▶ _Work required_: Lines in the entries below where the word "nocopy" shows up should each be copied.

━━━ Information shown ━━━

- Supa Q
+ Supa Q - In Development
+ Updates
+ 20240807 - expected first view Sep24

━━━
━━━ Information shown ━━━

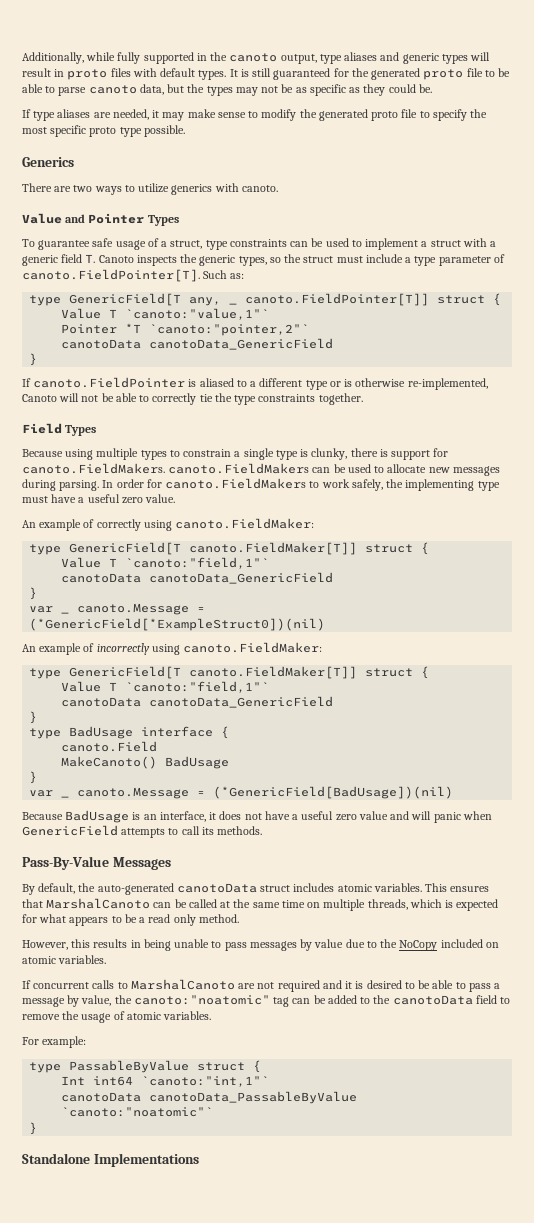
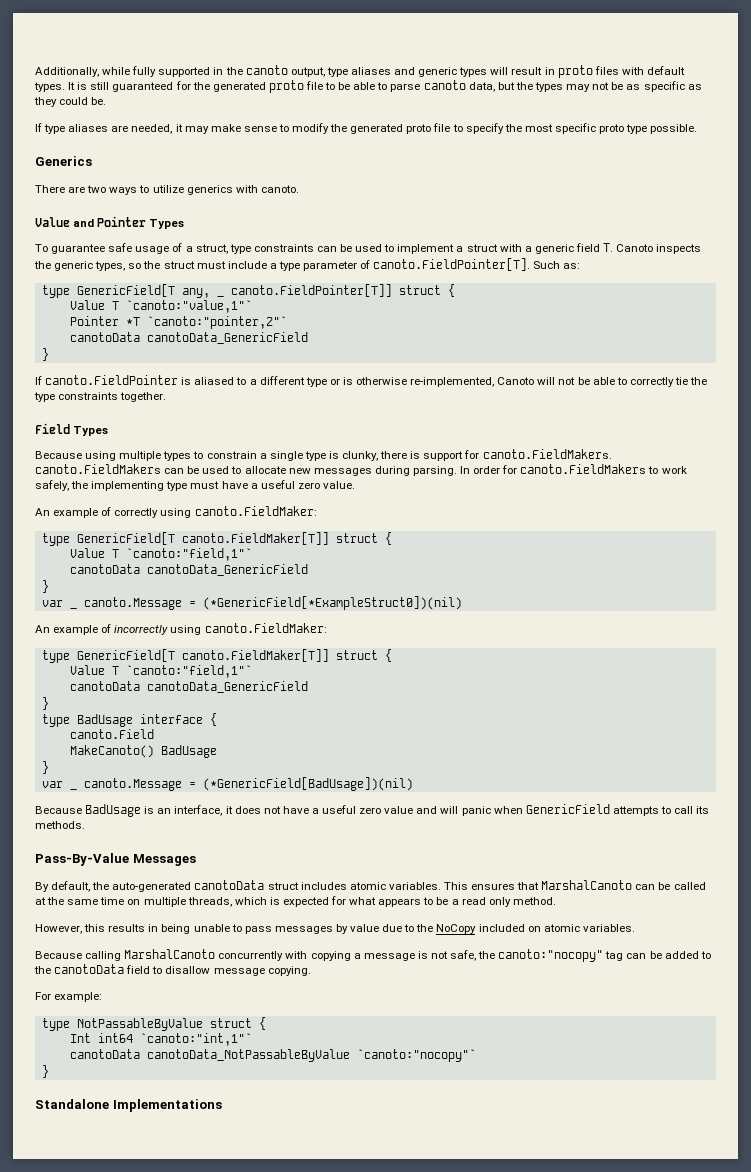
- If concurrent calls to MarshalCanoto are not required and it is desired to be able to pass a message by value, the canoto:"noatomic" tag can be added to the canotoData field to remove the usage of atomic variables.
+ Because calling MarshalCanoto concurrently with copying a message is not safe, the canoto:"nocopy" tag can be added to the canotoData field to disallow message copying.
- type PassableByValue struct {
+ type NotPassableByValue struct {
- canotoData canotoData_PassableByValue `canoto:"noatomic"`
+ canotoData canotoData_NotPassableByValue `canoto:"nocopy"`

━━━

▶ _Result_:
+ Because calling MarshalCanoto concurrently with copying a message is not safe, the canoto:"nocopy" tag can be added to the canotoData field to disallow message copying.
+ canotoData canotoData_NotPassableByValue `canoto:"nocopy"`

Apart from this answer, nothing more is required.